Alterations of hip muscle forces were seen in the 2DOF knee model, compared with the 1DOF knee model. These results indicate the necessity of inter-muscle coordination in the knee and the hip joint for lateral stabilization of the knee joint. Increased muscle activation is associated with a reduced activation of synergistic muscles with similar functions, and an increased activation of the antagonistic muscles with opposite functions28). The BFL passes the medial and posterior sides of the femoral head; thus, the BFL acts as a hip extensor and adductor. Muscle force of BFL that stabilizes the knee joint also affects the hip muscles. An increase in BFL co-relates with an increase in the antagonist muscles RF, TFL, GMEDA, and GMIN and a reduction of the synergistic muscle GAMX. Similarly, increased muscle force of the RF reduces the muscle force of the synergistic muscles VM and VL during early stance. Increased muscle force of the TFL also reduces the muscle force of the synergistic muscle GMEDA during late stance. In addition, increased co-contraction of GMIN and ADDL would contribute to maintain the balance of the hip moment on the frontal plane in the 2DOF knee model. Our results indicated the importance of hip muscle function for lateral stabilization of the knee joint.
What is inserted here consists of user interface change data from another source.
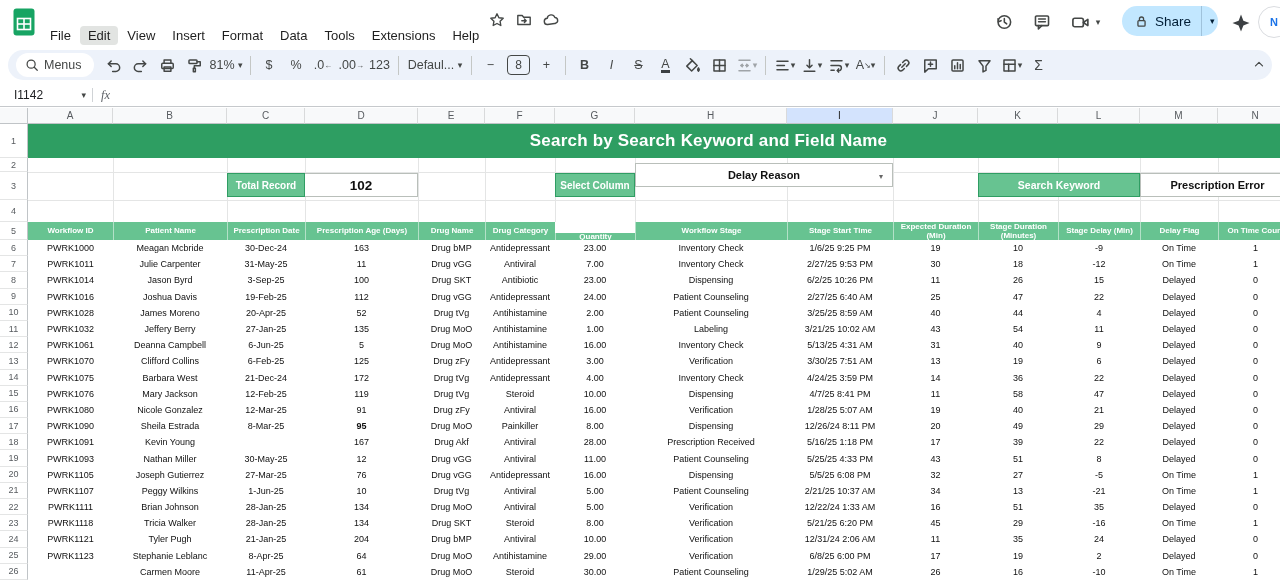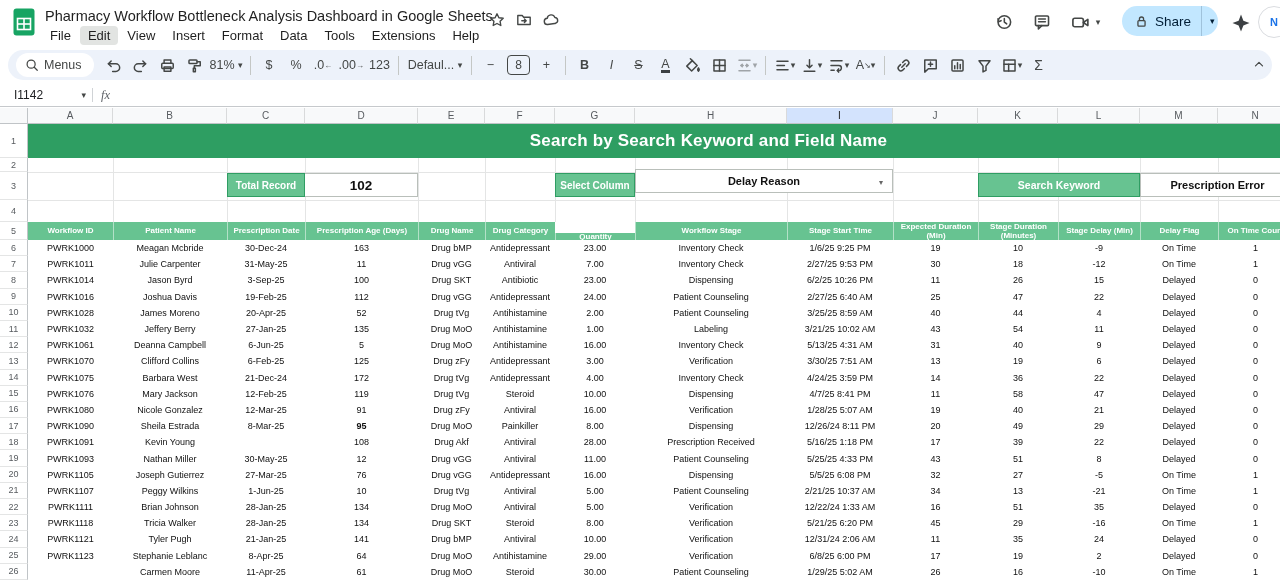"Pharmacy Workflow Bottleneck Analysis" div.doc-title { html: <div>Pharmacy Workflow Bottleneck Analysis Dashboard in Google Sheets</div> -> none }
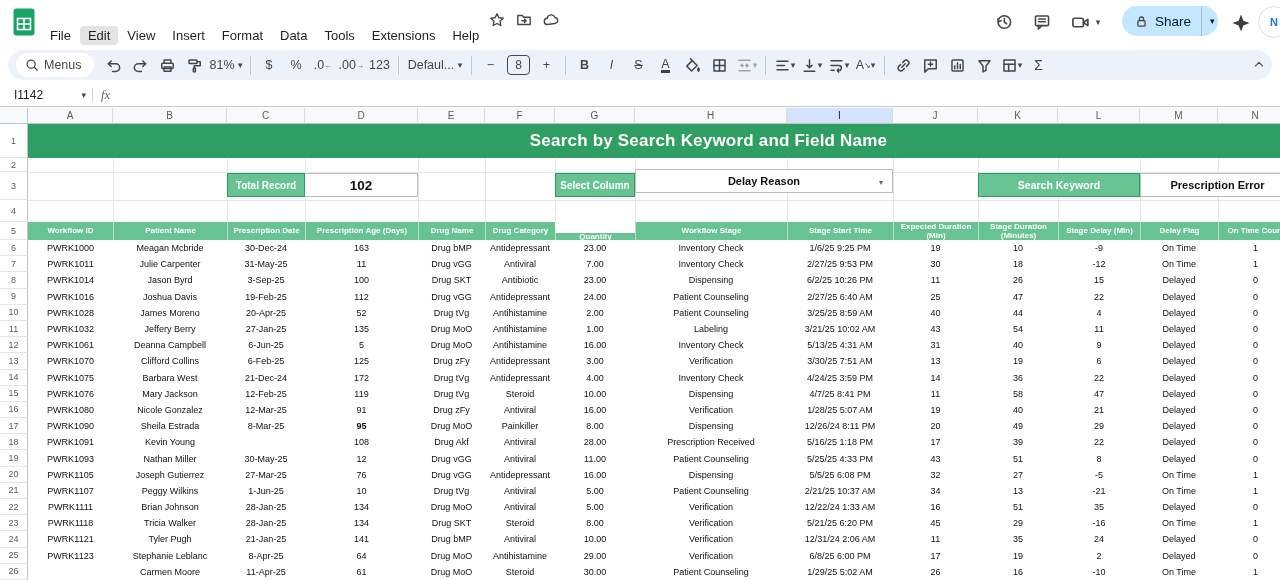"Delay Reason" div.ctl-abs { top: 61px -> 55px }
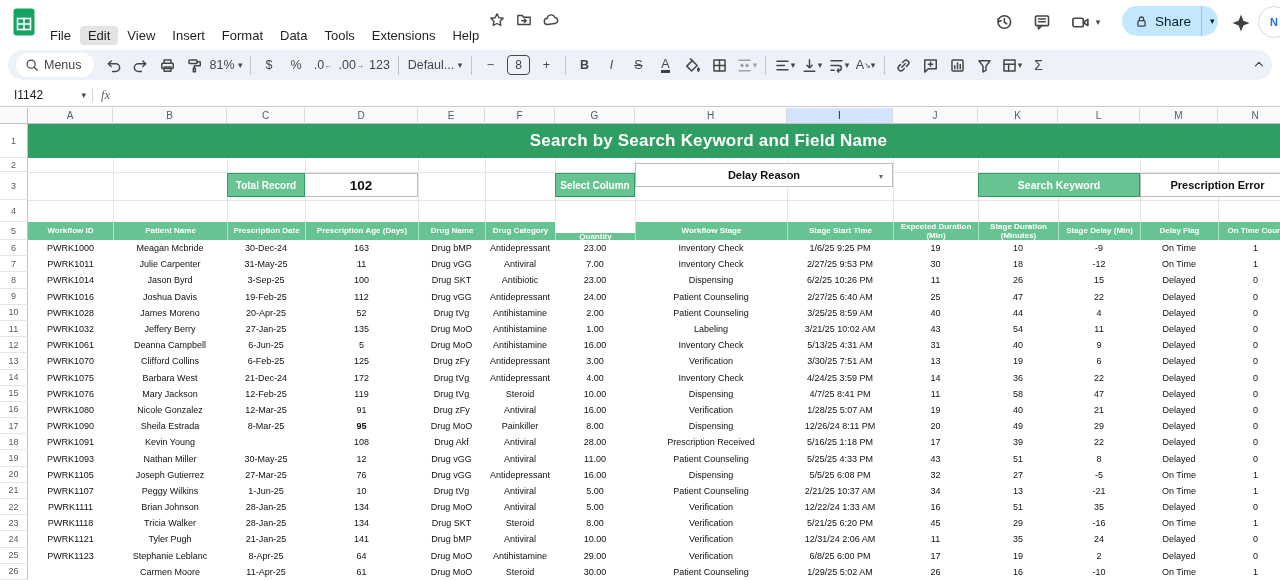"108" div.tc { text: 108 -> 167 }
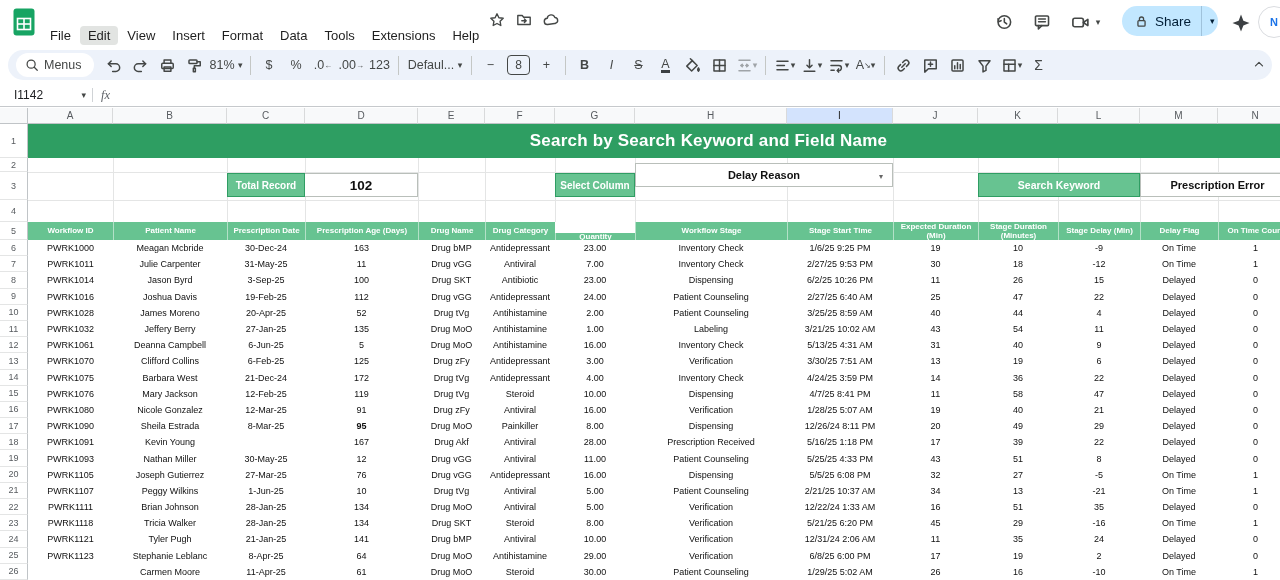"141" div.tc { text: 141 -> 204 }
The present study demonstrated that lateral knee muscles and hip muscles play a key role in maintaining lateral knee stability during gait. The strengthening of these muscles would help reduce the load in the medial knee compartment and help prevent the progression of knee OA. In addition, neuromuscular training, which encourages correct knee alignment under weight-bearing conditions, is beneficial in facilitating motor learning associated with inter-muscle coordination in the knee and hip joint29, 30).

This study had several limitations. We utilized the 2DOF knee joint model without ligaments to analyze the muscles related to lateral knee joint stability. Furthermore, our knee model was not fully consistent with the in vivo knee joint. We analyzed the muscle forces in healthy participants; therefore, further studies including a more detailed knee joint model reflecting joint deformities and an adaptation of muscle activation due to pain is needed to apply the present findings to knee OA patients.

In conclusion, we determined that the lateral knee muscles such as BFL, TFL, LG, and hip muscles, in addition to abductors, contribute to lateral knee stability. These results indicated the benefits associated with strengthening of the lateral knee muscles and hip muscles, and neuromuscular training to help improve lateral knee stability.

Funding

The authors received no funding for this study.

Conflict of interest

The authors have no conflicts of interest to declare.